_Work task_.
Look below for the line containing "(81, 386) none"; from there, print each line exactly up to and including the line containing "(950, 196) none", and stop.

Revision tracking records:
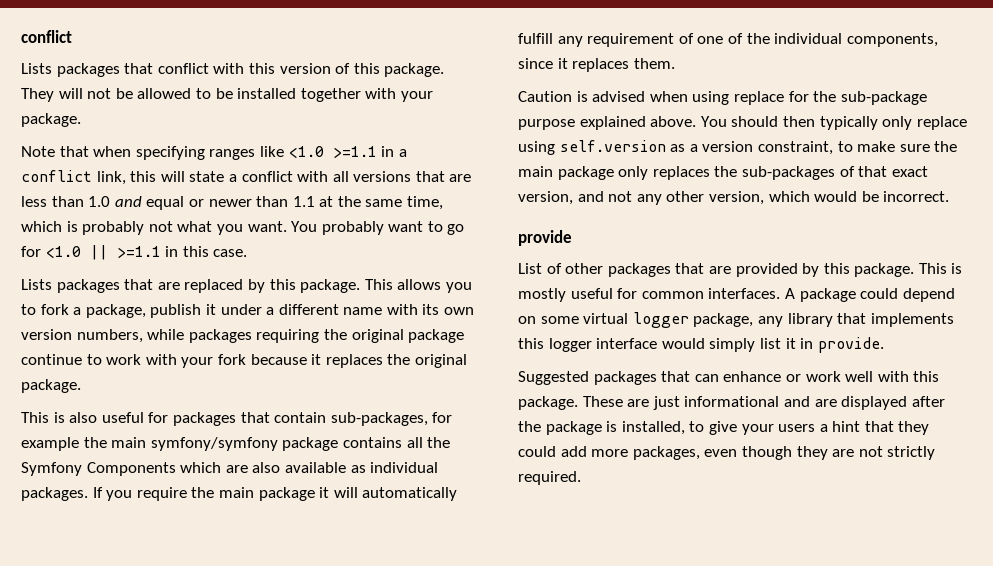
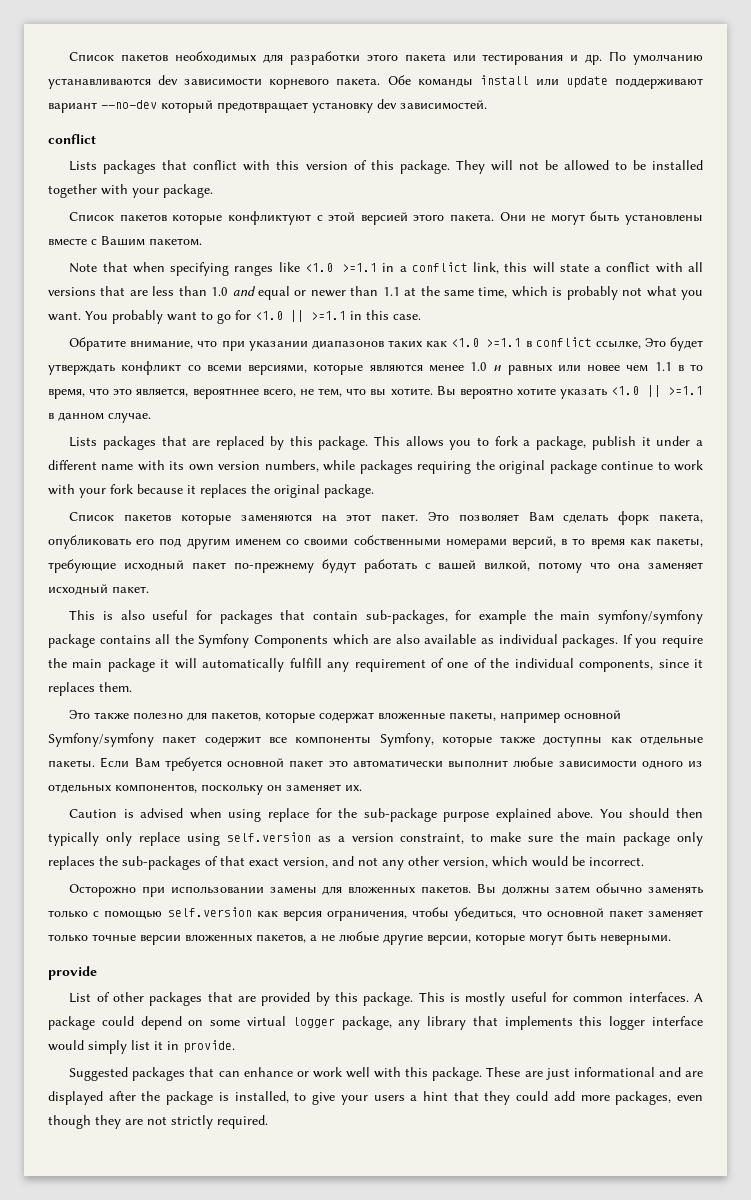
(21, 36) none -> [69,51,704,65] [48,75,704,89] [48,99,487,113] Список пакетов необходимых для разработки этого пакета или тестирования и др. По умолчанию устанавливаются dev зависимости корневого пакета. Обе команды install или update поддерживают вариант --no-dev который предотвращает установку dev зависимостей. //
(81, 120) none -> [69,211,703,225] [48,236,202,246] // Список пакетов которые конфликтуют с этой версией этого пакета. Они не могут быть установлены вместе с Вашим пакетом.
(248, 253) none -> [69,337,704,351] [48,361,703,375] [48,385,704,399] [48,412,151,423] // Обратите внимание, что при указании диапазонов таких как <1.0 >=1.1 в conflict ссылке, Это будет утверждать конфликт со всеми версиями, которые являются менее 1.0 и равных или новее чем 1.1 в то время, что это является, вероятннее всего, не тем, что вы хотите. Вы вероятно хотите указать <1.0 || >=1.1 в данном случае.
(81, 386) none -> [69,511,703,525] [48,535,703,549] [48,559,703,573] [48,584,149,595] // Список пакетов которые заменяются на этот пакет. Это позволяет Вам сделать форк пакета, опубликовать его под другим именем со своими собственными номерами версий, в то время как пакеты, требующие исходный пакет по-прежнему будут работать с вашей вилкой, потому что она заменяет исходный пакет.
(675, 63) none -> [69,710,622,723] [48,733,703,747] [48,757,703,771] [48,784,362,795] // Это также полезно для пакетов, которые содержат вложенные пакеты, например основной Symfony/symfony пакет содержит все компоненты Symfony, которые также доступны как отдельные пакеты. Если Вам требуется основной пакет это автоматически выполнит любые зависимости одного из отдельных компонентов, поскольку он заменяет их.
(950, 196) none -> [69,883,703,897] [48,907,703,921] [48,931,671,945] // Осторожно при использовании замены для вложенных пакетов. Вы должны затем обычно заменять только с помощью self.version как версия ограничения, чтобы убедиться, что основной пакет заменяет только точные версии вложенных пакетов, а не любые другие версии, которые могут быть неверными.

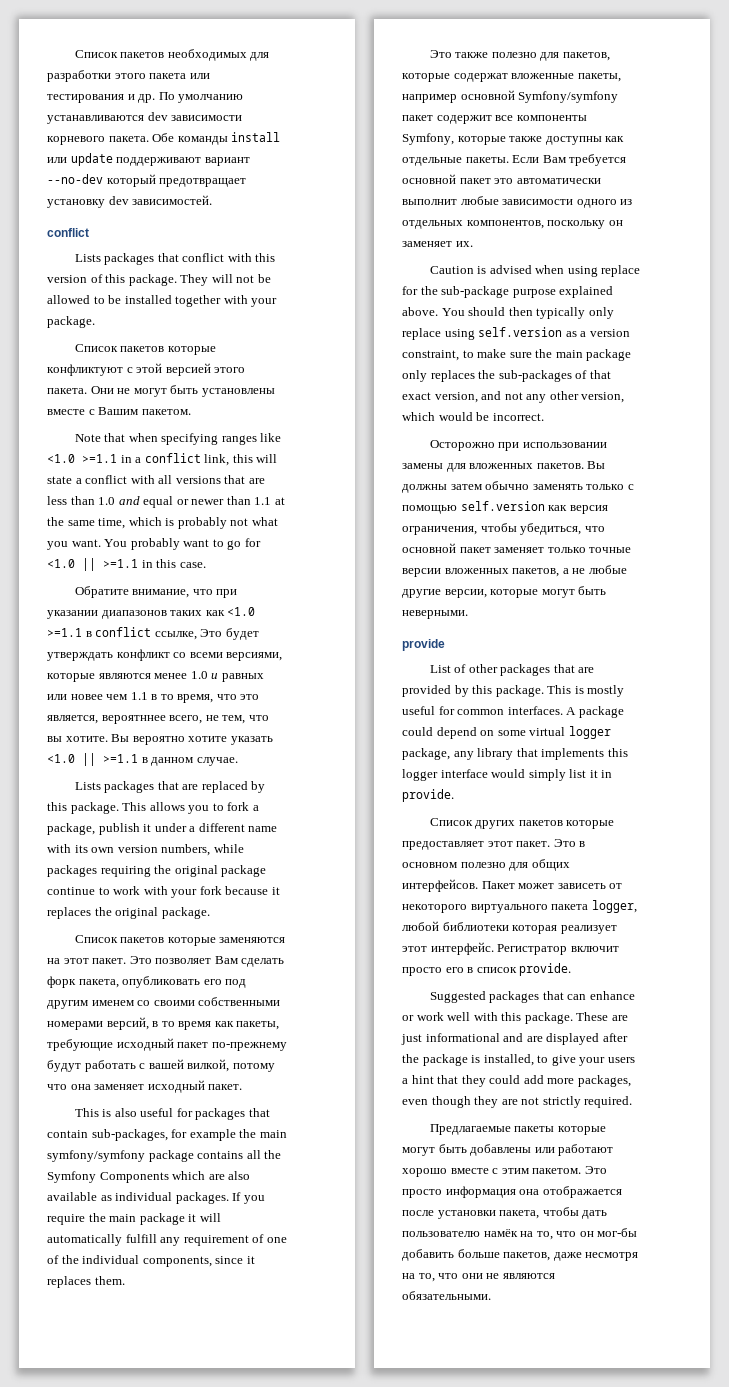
(235, 1046) none -> [429,818,615,829] [402,839,586,850] [402,859,570,871] [402,879,623,892] [402,900,637,913] [402,921,617,934] [402,942,619,955] [402,963,572,976] // Список других пакетов которые предоставляет этот пакет. Это в основном полезно для общих интерфейсов. Пакет может зависеть от некоторого виртуального пакета logger, любой библиотеки которая реализует этот интерфейс. Регистратор включит просто его в список provide.
(268, 1122) none -> [429,1124,606,1135] [402,1144,614,1156] [402,1166,607,1177] [402,1186,622,1198] [402,1207,608,1219] [402,1228,638,1240] [402,1249,639,1261] [402,1273,555,1282] [402,1291,491,1300] // Предлагаемые пакеты которые могут быть добавлены или работают хорошо вместе с этим пакетом. Это просто информация она отображается после установки пакета, чтобы дать пользователю намёк на то, что он мог-бы добавить больше пакетов, даже несмотря на то, что они не являются обязательными.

_Reply to the exercise_.
(81, 386) none -> [69,511,703,525] [48,535,703,549] [48,559,703,573] [48,584,149,595] // Список пакетов которые заменяются на этот пакет. Это позволяет Вам сделать форк пакета, опубликовать его под другим именем со своими собственными номерами версий, в то время как пакеты, требующие исходный пакет по-прежнему будут работать с вашей вилкой, потому что она заменяет исходный пакет.
(675, 63) none -> [69,710,622,723] [48,733,703,747] [48,757,703,771] [48,784,362,795] // Это также полезно для пакетов, которые содержат вложенные пакеты, например основной Symfony/symfony пакет содержит все компоненты Symfony, которые также доступны как отдельные пакеты. Если Вам требуется основной пакет это автоматически выполнит любые зависимости одного из отдельных компонентов, поскольку он заменяет их.
(950, 196) none -> [69,883,703,897] [48,907,703,921] [48,931,671,945] // Осторожно при использовании замены для вложенных пакетов. Вы должны затем обычно заменять только с помощью self.version как версия ограничения, чтобы убедиться, что основной пакет заменяет только точные версии вложенных пакетов, а не любые другие версии, которые могут быть неверными.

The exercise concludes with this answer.